### Assignment
Every line below should be copied exactly; drop the pictures.

### Data for processing
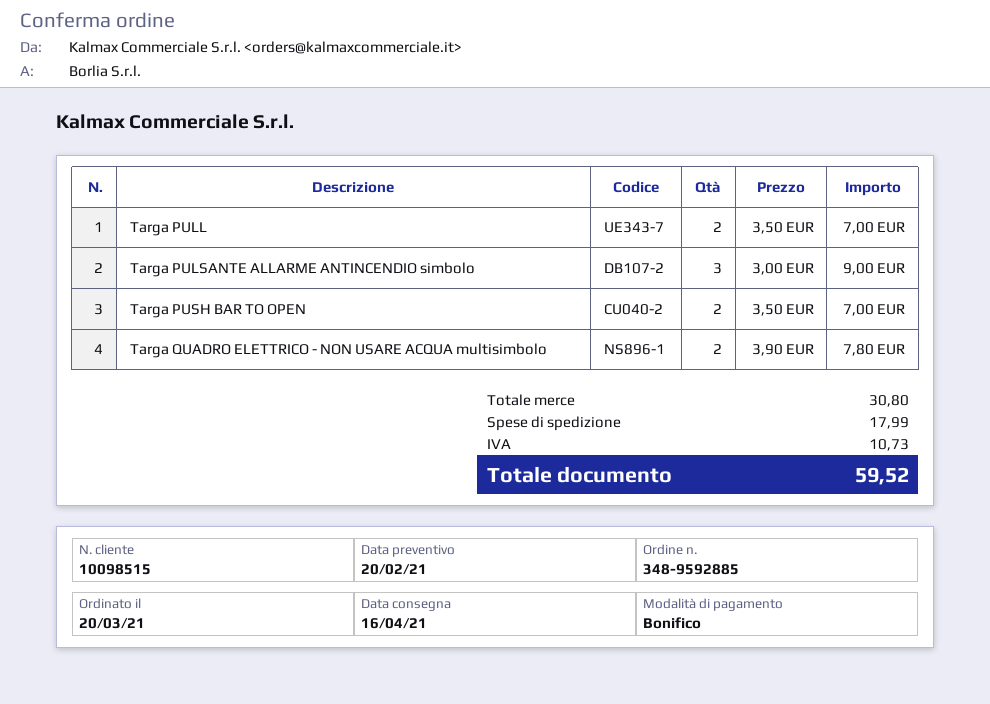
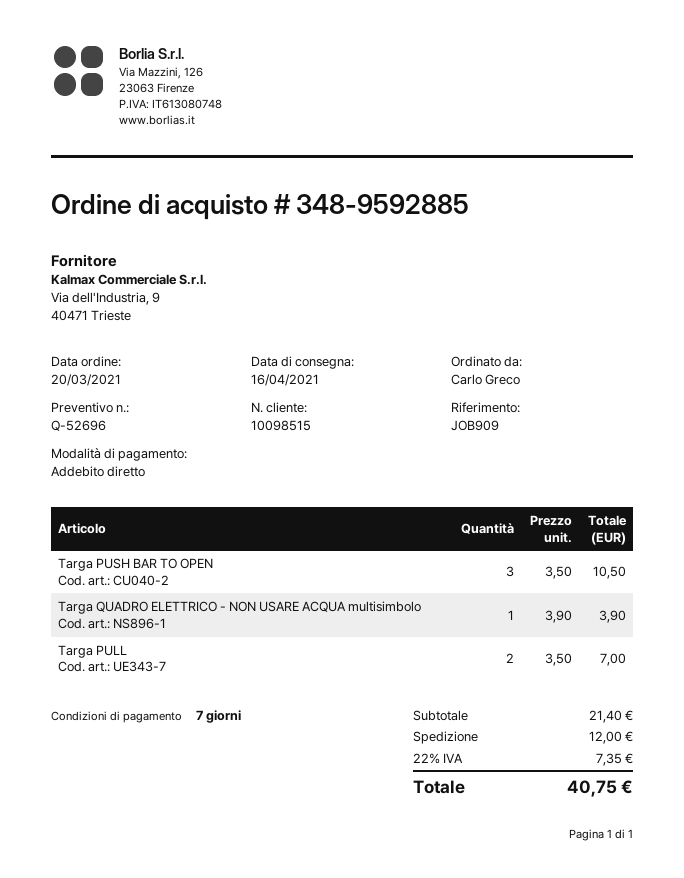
payment method: bank transfer -> direct debit
Targa PULSANTE ALLARME ANTINCENDIO simbolo: 3 x 3.00 = 9.00 -> none
Targa PUSH BAR TO OPEN: 2 x 3.50 = 7.00 -> 3 x 3.50 = 10.50
Targa QUADRO ELETTRICO - NON USARE ACQUA multisimbolo: 2 x 3.90 = 7.80 -> 1 x 3.90 = 3.90
subtotal: 30.80 -> 21.40
shipping: 17.99 -> 12.00
tax: 10.73 -> 7.35
total: 59.52 -> 40.75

### Result of this exercise
payment method: bank transfer -> direct debit
Targa PULSANTE ALLARME ANTINCENDIO simbolo: 3 x 3.00 = 9.00 -> none
Targa PUSH BAR TO OPEN: 2 x 3.50 = 7.00 -> 3 x 3.50 = 10.50
Targa QUADRO ELETTRICO - NON USARE ACQUA multisimbolo: 2 x 3.90 = 7.80 -> 1 x 3.90 = 3.90
subtotal: 30.80 -> 21.40
shipping: 17.99 -> 12.00
tax: 10.73 -> 7.35
total: 59.52 -> 40.75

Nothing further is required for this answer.